**Exercise requirements:**
What follows is a set of entries. Give them again exactly, without the pictures.

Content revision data
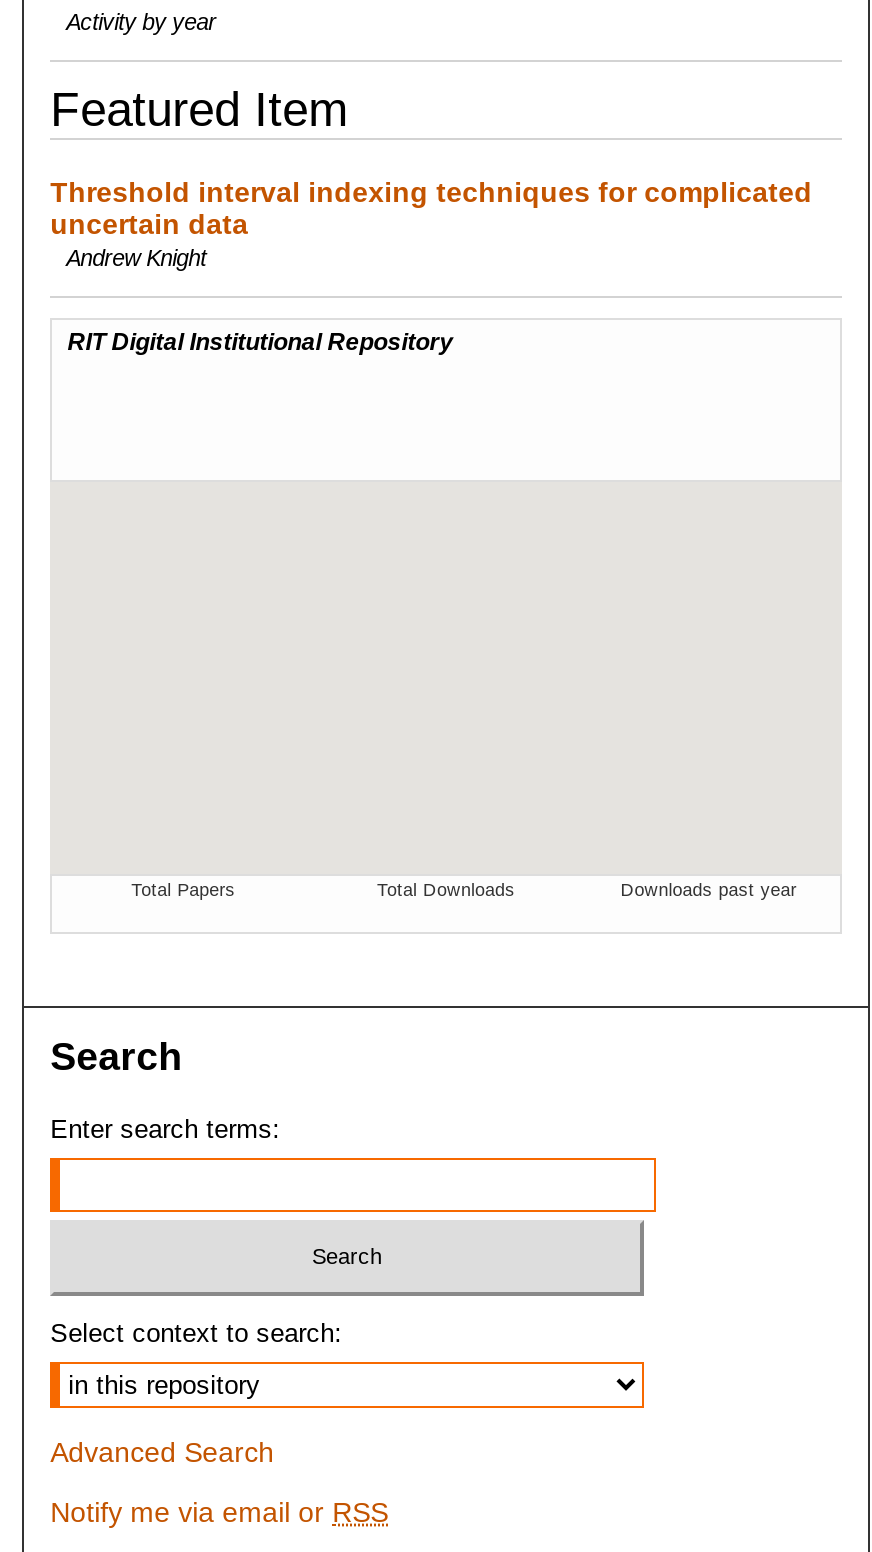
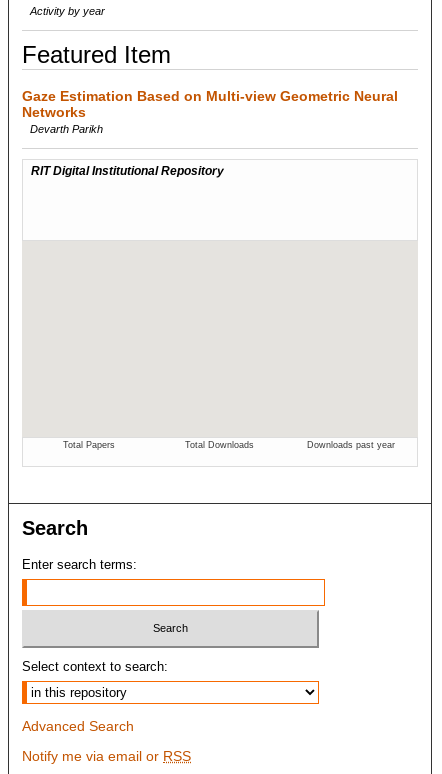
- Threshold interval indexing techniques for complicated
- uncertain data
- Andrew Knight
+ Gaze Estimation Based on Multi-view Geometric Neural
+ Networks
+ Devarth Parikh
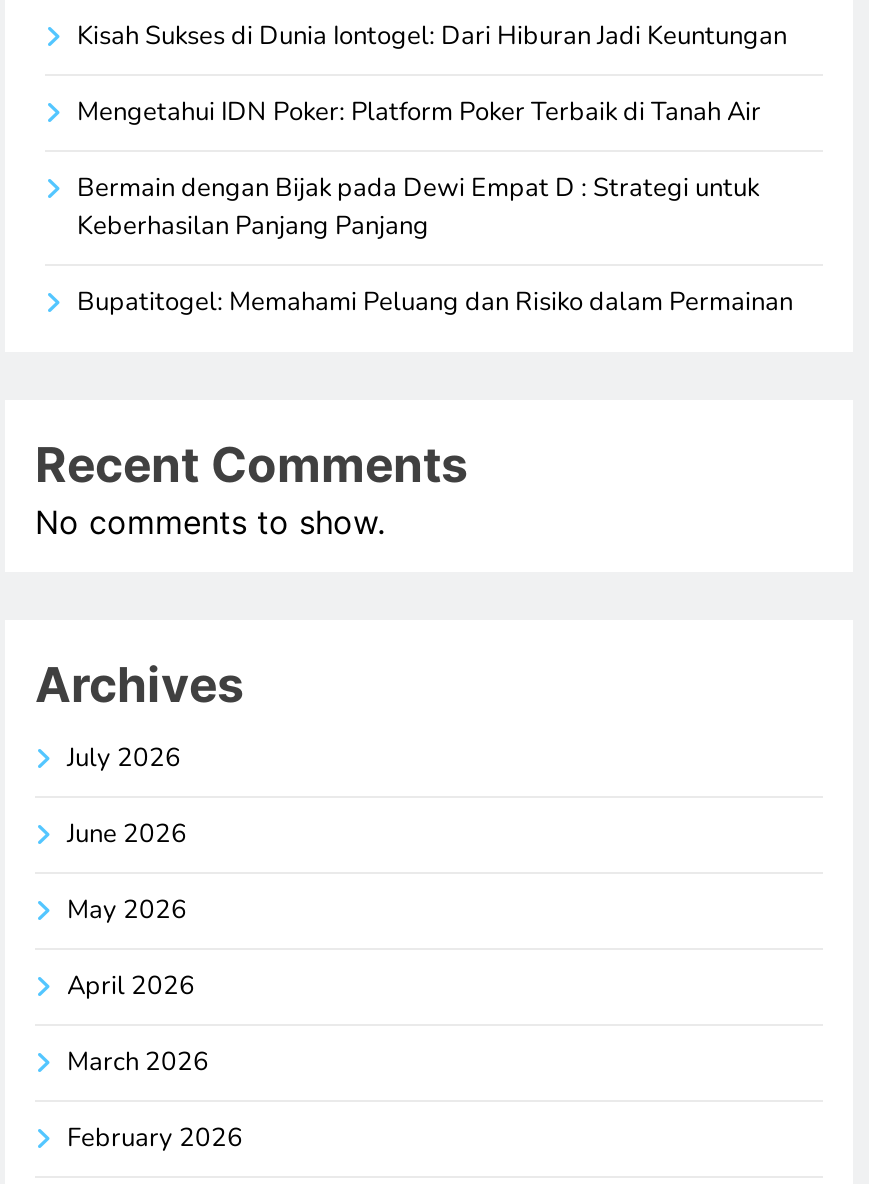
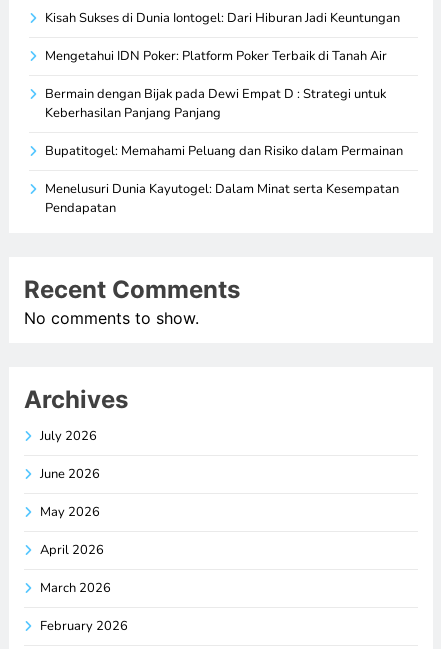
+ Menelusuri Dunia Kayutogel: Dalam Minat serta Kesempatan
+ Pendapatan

**Final answer:**
- Threshold interval indexing techniques for complicated
- uncertain data
- Andrew Knight
+ Gaze Estimation Based on Multi-view Geometric Neural
+ Networks
+ Devarth Parikh
+ Menelusuri Dunia Kayutogel: Dalam Minat serta Kesempatan
+ Pendapatan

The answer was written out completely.